A lot of people were probably worried they were going to get AIDs from mold after this, but that’s not the case. These people were just eating moldy peanuts that worsened their symptoms. American peanut-butter makers are always on the watch for them. Ground peanuts are a staple food of West Africa.
Article 4: Shocking New Brittany Murphy Claim Says Toxic Mold May Have Killed Star – by Alex Ben Block for the Hollywood Reporter.
This article was written purely for hype. Brittany’s Murphy’s mom Sharon Murphy tried to sue and get $600,000 for mold “killing” her daughter. At the time of Brittany’s and her husband’s deaths, Sharon did not believe those deaths had anything to do with mold. Brittany was deemed a suicide because it was pneumonia, anemia and an excess of prescription drugs. When her husband had pneumonia and anemia as well, Sharon probably saw the mold as an opportunity to be the bad guy. However, the article doesn’t mention any mold tests or work done to treat any alleged mold and the property was able to avoid a foreclosure and the mansion was sold for 2.7 million dollars!!
So, no, mold did not kill a beloved actress. A grieving mother just needed a reason and ability to avenge her untimely daughter’s death.
Article 5: Questions Emerge About the Mold That Hurricane Sandy Left Behind By SARAH MASLIN NIR for the New York Times.
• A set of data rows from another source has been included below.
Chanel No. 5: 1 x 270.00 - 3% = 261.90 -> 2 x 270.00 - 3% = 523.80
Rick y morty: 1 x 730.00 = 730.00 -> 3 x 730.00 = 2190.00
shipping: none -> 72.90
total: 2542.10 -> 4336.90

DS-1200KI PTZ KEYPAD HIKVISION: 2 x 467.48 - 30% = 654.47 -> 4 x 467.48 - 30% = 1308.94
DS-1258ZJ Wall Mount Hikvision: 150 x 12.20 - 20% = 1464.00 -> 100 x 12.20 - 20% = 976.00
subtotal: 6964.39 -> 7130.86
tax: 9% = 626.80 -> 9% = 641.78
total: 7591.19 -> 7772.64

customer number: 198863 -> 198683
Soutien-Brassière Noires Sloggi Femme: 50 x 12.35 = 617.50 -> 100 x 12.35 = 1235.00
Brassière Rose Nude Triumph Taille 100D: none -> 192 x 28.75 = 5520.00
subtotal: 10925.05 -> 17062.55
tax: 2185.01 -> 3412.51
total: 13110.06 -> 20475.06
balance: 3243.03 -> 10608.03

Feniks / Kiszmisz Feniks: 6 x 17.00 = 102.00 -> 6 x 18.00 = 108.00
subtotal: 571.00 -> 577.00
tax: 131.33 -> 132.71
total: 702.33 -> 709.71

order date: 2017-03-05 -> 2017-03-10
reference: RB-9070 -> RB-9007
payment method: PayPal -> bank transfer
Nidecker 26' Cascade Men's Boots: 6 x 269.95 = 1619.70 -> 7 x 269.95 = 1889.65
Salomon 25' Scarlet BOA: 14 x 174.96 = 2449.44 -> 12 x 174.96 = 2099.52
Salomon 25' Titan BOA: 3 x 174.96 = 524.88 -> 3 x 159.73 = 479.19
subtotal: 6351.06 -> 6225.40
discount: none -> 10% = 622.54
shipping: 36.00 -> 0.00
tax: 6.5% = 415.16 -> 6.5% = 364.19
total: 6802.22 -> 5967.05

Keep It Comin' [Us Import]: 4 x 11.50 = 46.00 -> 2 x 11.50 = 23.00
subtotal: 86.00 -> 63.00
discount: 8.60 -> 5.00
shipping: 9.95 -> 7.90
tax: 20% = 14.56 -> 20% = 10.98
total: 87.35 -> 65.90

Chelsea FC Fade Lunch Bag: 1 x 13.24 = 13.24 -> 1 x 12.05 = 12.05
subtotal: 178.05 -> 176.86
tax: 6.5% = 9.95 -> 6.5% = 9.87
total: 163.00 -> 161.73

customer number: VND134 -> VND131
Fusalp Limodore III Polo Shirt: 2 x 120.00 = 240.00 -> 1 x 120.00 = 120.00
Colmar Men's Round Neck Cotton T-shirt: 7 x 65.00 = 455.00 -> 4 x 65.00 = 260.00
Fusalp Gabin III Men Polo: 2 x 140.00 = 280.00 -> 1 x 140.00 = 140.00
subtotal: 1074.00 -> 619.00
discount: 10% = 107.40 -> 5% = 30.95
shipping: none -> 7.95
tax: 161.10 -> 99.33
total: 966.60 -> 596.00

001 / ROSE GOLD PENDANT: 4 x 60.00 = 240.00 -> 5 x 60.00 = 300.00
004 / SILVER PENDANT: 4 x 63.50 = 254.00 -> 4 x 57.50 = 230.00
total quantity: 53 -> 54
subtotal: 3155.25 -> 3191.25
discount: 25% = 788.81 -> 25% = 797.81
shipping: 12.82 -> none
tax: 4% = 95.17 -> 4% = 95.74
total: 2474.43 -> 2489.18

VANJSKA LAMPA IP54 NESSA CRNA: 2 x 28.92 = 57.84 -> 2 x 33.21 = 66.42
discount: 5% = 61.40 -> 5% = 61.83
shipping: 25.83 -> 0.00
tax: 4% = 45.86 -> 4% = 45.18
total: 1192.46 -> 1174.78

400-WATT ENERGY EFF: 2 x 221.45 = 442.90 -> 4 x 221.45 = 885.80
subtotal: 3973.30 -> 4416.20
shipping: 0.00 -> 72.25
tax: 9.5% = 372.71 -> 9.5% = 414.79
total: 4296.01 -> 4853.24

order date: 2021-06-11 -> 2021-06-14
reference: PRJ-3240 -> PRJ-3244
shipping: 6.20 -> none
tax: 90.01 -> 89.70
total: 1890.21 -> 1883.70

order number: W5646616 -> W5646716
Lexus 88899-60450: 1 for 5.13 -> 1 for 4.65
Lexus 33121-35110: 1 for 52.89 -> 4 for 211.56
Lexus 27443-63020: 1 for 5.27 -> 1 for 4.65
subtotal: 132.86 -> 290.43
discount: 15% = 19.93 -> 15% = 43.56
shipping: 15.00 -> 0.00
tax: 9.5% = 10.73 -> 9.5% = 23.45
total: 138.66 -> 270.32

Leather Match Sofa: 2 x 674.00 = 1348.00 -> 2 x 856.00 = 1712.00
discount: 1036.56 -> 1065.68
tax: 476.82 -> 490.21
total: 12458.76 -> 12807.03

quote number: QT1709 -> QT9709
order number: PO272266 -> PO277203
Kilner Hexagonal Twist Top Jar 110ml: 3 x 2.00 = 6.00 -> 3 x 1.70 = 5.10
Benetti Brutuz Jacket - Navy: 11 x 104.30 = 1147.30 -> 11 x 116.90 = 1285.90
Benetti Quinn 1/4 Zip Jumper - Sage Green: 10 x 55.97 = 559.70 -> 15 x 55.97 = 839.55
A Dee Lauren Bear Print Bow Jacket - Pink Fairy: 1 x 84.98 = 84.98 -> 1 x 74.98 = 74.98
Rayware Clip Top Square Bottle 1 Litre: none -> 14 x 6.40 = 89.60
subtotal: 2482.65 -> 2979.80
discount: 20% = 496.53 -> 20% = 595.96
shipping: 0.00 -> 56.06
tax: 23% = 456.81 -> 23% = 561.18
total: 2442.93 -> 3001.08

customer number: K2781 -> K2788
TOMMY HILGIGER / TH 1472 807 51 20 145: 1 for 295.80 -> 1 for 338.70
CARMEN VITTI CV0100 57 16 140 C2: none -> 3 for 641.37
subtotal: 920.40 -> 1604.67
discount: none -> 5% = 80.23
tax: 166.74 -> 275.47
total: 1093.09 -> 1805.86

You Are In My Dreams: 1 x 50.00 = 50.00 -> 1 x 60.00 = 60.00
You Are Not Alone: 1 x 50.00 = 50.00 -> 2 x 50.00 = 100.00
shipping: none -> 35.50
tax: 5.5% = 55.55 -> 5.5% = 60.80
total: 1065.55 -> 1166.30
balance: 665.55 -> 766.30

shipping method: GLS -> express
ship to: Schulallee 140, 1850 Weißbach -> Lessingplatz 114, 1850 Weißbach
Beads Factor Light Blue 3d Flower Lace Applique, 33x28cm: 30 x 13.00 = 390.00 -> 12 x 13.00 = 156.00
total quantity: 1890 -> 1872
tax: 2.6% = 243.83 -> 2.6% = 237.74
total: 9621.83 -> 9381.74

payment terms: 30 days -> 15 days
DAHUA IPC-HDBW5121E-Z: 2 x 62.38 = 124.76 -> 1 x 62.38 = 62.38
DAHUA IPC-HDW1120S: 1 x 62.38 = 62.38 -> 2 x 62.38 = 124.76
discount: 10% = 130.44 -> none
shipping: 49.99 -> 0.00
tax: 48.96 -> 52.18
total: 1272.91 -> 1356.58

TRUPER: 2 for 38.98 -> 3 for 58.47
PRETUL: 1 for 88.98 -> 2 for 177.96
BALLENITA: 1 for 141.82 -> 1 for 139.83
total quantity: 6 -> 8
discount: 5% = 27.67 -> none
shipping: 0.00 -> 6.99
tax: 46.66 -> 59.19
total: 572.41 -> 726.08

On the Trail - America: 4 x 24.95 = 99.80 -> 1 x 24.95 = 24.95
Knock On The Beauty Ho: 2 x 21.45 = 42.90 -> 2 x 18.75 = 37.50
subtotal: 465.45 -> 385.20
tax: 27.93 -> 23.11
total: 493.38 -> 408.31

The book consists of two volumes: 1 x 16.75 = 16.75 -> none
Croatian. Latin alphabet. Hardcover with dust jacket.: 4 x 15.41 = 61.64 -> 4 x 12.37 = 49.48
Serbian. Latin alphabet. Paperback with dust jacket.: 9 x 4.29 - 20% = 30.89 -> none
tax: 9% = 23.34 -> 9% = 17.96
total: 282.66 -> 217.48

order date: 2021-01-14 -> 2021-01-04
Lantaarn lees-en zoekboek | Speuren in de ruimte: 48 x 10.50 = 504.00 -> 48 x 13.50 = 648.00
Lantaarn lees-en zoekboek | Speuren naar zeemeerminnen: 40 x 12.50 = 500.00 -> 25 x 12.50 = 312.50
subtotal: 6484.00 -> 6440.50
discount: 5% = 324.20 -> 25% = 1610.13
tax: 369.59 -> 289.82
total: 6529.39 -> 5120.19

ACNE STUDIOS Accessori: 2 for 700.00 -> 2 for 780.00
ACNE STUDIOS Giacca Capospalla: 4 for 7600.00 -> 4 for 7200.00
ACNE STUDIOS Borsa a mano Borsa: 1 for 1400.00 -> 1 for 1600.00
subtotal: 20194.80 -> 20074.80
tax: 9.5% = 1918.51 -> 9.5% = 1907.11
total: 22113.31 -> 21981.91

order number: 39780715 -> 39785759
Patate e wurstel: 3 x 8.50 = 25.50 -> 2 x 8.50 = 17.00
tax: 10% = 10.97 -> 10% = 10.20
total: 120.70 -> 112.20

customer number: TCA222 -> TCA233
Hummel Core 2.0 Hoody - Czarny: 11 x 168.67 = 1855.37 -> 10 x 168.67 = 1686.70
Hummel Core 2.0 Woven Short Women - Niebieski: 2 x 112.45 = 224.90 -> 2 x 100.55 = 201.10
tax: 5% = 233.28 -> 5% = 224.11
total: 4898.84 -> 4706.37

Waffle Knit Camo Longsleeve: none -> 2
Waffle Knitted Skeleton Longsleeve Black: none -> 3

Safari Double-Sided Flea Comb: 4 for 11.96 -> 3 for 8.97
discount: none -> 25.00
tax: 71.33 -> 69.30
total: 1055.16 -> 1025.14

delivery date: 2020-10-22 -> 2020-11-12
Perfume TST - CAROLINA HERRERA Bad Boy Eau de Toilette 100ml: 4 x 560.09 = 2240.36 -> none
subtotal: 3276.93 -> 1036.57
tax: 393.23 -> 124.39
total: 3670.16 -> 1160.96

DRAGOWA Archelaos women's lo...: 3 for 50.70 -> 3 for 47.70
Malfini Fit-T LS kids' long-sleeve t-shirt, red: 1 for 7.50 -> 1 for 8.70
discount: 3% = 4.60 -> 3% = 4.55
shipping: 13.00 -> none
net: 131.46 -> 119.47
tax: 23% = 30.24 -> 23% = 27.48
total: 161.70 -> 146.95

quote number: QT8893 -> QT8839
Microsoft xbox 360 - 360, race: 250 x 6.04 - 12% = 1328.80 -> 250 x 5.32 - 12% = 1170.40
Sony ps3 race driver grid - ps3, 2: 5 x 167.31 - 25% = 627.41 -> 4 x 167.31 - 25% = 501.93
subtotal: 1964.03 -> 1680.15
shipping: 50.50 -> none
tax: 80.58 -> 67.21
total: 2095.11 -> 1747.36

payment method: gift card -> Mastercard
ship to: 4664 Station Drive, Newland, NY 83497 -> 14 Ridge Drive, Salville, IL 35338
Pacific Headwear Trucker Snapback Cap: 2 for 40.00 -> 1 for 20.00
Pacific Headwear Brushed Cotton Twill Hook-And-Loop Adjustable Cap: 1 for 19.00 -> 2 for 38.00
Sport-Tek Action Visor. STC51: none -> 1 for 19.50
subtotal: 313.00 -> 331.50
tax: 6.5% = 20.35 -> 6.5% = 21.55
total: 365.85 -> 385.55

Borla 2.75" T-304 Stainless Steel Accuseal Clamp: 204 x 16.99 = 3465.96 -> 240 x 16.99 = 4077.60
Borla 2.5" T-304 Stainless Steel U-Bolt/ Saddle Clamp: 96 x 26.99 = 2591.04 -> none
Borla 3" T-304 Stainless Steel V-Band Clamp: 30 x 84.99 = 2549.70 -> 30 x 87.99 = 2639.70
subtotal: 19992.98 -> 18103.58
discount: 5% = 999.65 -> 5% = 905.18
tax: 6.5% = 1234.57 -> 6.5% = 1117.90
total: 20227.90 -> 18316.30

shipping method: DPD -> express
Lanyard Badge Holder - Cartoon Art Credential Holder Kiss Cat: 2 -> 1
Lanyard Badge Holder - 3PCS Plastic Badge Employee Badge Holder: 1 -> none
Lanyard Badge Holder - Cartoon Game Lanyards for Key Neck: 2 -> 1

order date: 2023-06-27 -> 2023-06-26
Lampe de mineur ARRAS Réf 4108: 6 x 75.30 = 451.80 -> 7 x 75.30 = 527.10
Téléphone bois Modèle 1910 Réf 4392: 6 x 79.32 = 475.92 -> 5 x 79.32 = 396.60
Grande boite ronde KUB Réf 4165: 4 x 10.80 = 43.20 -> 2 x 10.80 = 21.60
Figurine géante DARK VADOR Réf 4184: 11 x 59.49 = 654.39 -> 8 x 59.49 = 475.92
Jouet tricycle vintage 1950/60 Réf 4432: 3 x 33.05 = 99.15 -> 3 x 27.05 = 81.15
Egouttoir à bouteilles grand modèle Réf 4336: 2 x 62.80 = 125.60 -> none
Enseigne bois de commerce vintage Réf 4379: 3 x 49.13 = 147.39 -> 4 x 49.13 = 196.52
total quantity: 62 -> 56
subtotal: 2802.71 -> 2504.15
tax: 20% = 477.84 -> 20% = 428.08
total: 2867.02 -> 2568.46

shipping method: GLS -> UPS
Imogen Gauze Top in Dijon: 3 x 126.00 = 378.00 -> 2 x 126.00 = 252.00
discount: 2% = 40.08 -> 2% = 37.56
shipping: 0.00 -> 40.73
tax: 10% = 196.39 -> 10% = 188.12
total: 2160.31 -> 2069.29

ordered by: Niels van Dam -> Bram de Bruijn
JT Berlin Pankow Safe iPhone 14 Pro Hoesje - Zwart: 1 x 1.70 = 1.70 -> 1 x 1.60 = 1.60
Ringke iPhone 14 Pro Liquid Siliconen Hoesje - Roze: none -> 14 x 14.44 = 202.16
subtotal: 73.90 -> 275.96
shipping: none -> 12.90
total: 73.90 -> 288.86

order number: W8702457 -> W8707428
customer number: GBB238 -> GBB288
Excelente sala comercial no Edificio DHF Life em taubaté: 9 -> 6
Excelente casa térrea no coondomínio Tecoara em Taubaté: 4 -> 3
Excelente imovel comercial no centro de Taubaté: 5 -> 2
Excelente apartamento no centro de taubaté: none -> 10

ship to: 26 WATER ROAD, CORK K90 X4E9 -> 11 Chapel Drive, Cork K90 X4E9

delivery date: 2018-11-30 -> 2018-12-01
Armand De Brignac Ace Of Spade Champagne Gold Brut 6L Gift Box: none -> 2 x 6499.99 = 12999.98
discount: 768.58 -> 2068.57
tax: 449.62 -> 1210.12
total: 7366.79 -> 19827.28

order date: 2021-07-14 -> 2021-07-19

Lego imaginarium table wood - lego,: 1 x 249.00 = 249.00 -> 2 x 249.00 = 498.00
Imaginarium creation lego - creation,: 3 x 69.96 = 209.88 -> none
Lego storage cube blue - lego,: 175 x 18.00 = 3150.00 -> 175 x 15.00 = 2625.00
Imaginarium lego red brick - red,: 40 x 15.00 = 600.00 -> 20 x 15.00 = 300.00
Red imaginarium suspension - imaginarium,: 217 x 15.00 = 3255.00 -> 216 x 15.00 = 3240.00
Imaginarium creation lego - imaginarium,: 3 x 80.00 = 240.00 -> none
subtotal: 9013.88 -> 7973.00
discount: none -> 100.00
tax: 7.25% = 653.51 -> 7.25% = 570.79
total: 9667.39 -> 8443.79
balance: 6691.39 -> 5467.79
This article is written reasonably and is something everyone can relate to and understand. Hurricanes are drastic and terrible tragedies that continue to hurt people and the economy long after they initially strike. This article points out that officials understand that the mold will not kill anyone and removes panic against that, but swift and dutiful action is taken to regulate and treat the mold that Hurricane Sandy nurtured and left in her wake.
“The fact that it’s not a major health threat, frankly, from my perspective, is beside the point,” said Caswell F. Holloway, the city’s deputy mayor for operations. “It doesn’t mean that mold is a good thing or that there’s no reason to address it.”